Ribadesella |
En cualquier lugar del Cantábrico, cada mañana al otro lado de una cima, volteando el recodo de un camino, te espera un mundo nuevo diferente del de ayer. Los acantilados recortados poco después de salir de Pendueles, la montaña cubierta por la neblina a medida que te aproximas a Ribadesella, el mar con minúsculos pueblos al fondo. Es de madrugada cuando la naturaleza se te ofrece como un don. Los pájaros saliendo de los arbustos, advirtiendo con sus trinos de tu cercanía, los cuervos en los campos recién segados, unos pocos campesinos, cada uno en su terreno cercado, doblando el dorso como en una oración. Tú caminas como un forastero, maravillado de que perdure un orden que se ha mantenido durante siglos. Quieres pasar sin que se note tu presencia, sin ser un intruso. No sólo tú, la mayor parte habrá pasado como un soplo por mucho que digan y se nos acuse del inmenso destrozo que la humanidad inflige a la tierra.

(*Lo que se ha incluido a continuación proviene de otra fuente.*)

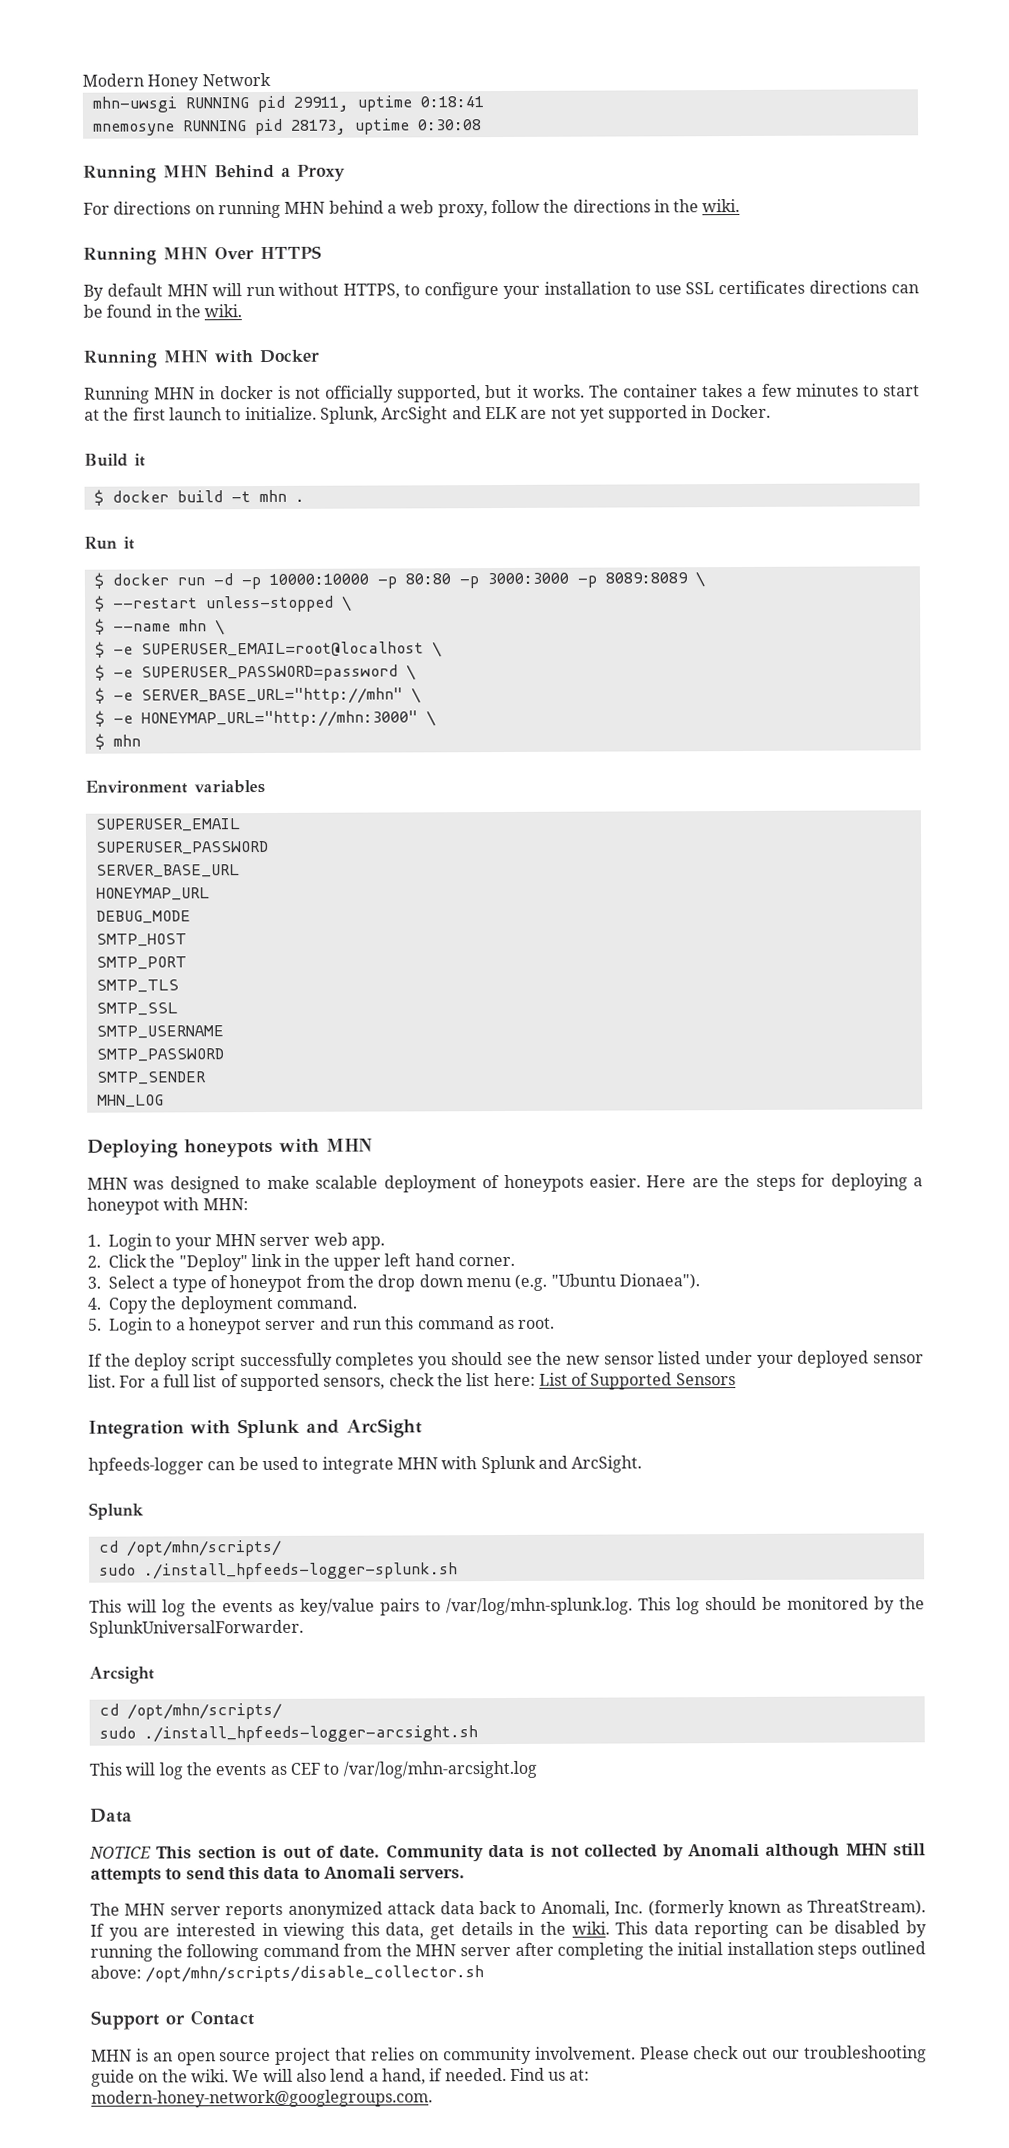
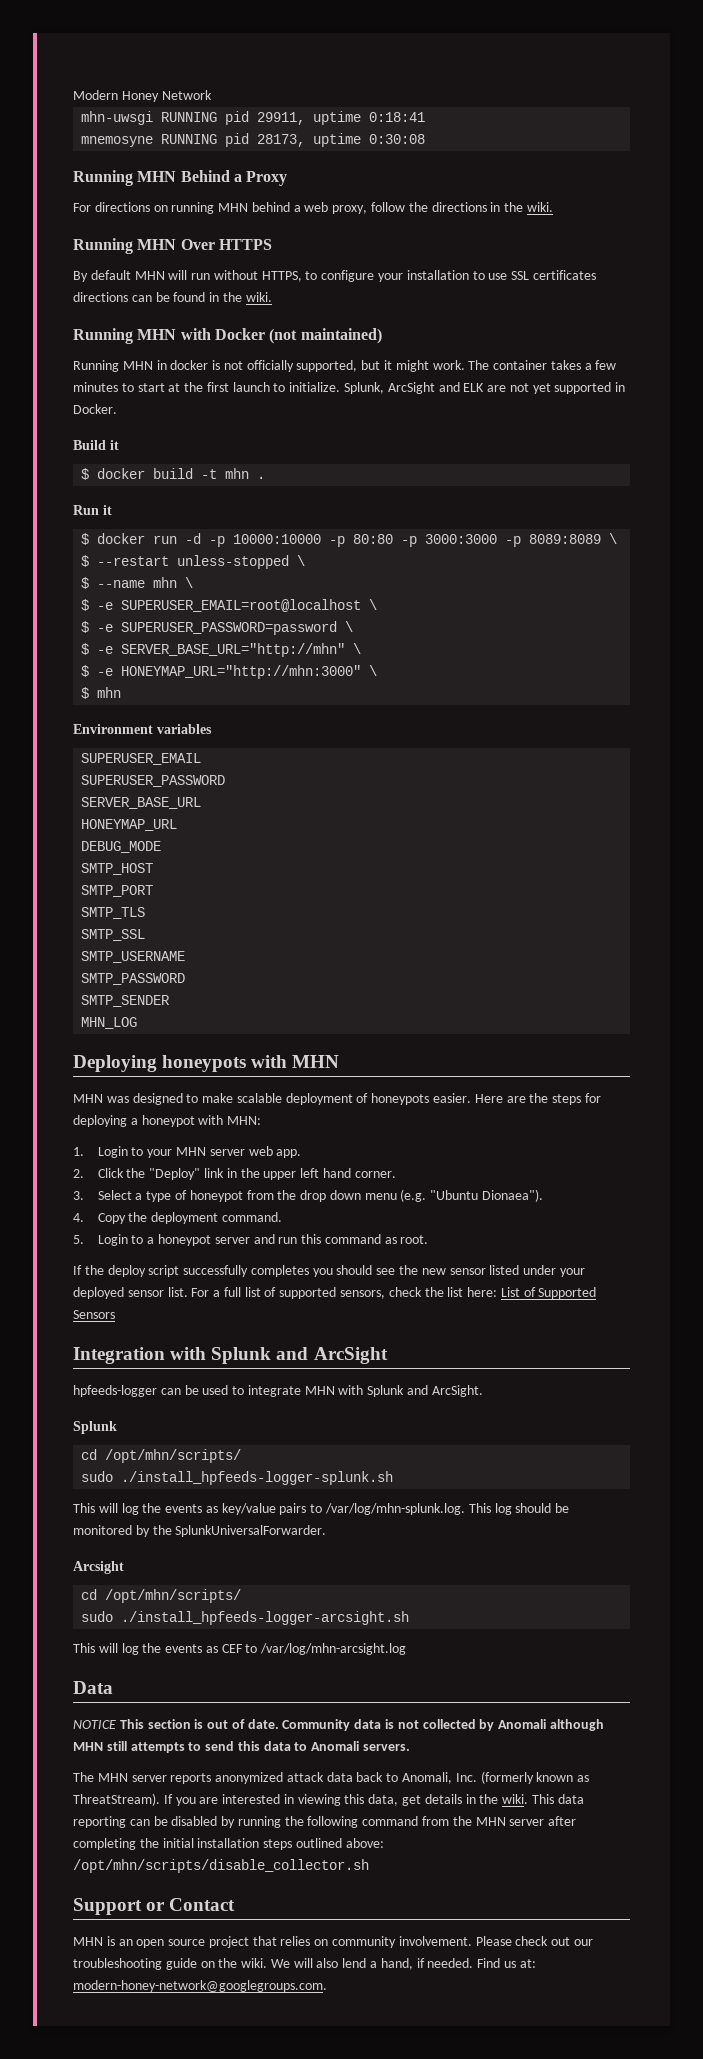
- Running MHN with Docker
+ Running MHN with Docker (not maintained)
- Running MHN in docker is not officially supported, but it works.
+ Running MHN in docker is not officially supported, but it might work.

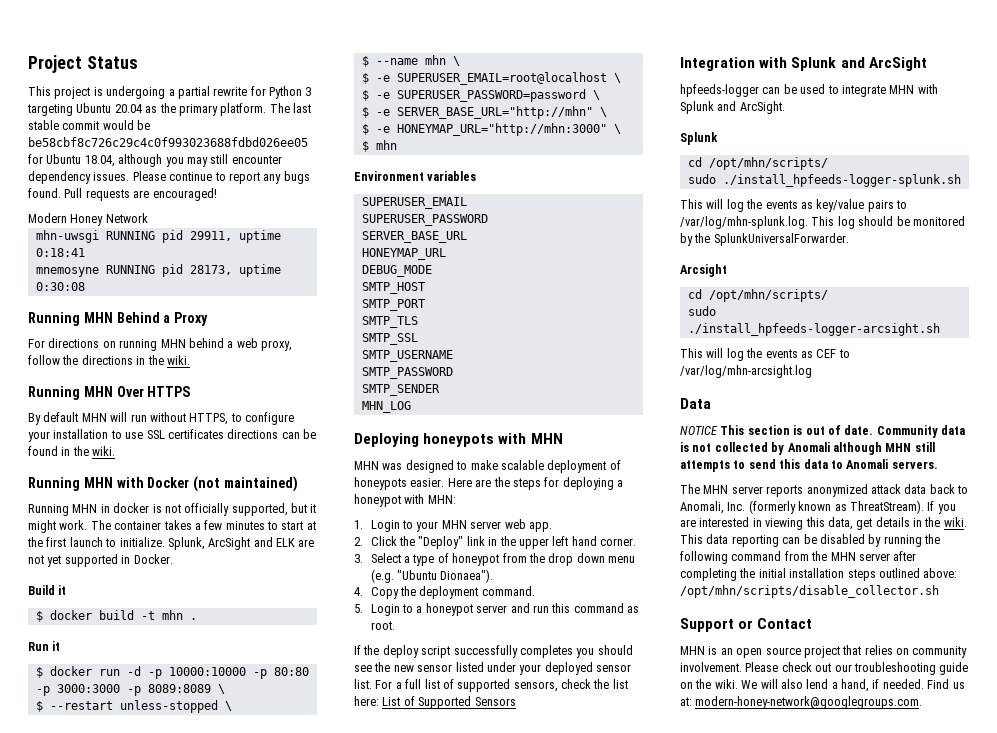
+ Project Status
+ This project is undergoing a partial rewrite for Python 3 targeting Ubuntu 20.04 as the primary platform. The last stable commit would be be58cbf8c726c29c4c0f993023688fdbd026ee05 for Ubuntu 18.04, although you may still encounter dependency issues. Please continue to report any bugs found. Pull requests are encouraged!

Hasta llegar a Ribadesella camino por sendas rurales y caminos solitarios y silenciosos, con el paisaje de los Picos a la izquierda y al fondo, y de vez en cuando, el mar a la derecha, desplegado en un azul más o menos uniforme o como un sordo rugido que se aproxima y se aleja. La mañana es suave, tamizado el sol, apenas unos pocos pasajeros me acompañan en este viaje, a casi todos los voy dejando atrás: un belga valón al que un mal panadero le ha roto un incisivo, un peruano y la española que le acompaña, una arandina a quien un coche escoba le lleva una maleta de albergue en albergue y un suizo alemán, ese sí, más rápido que yo. En esta hora temprana también Ribadesella está tranquila, como reposando en un fresco veraniego impropio de julio. Ante mis ojos maravillados, el suave desagüe del Sella. Sigo después por pueblos playeros con más gente que los días anteriores homenajeando al sol que hoy se afirma más que otros días: Vega, Espada, La Isla.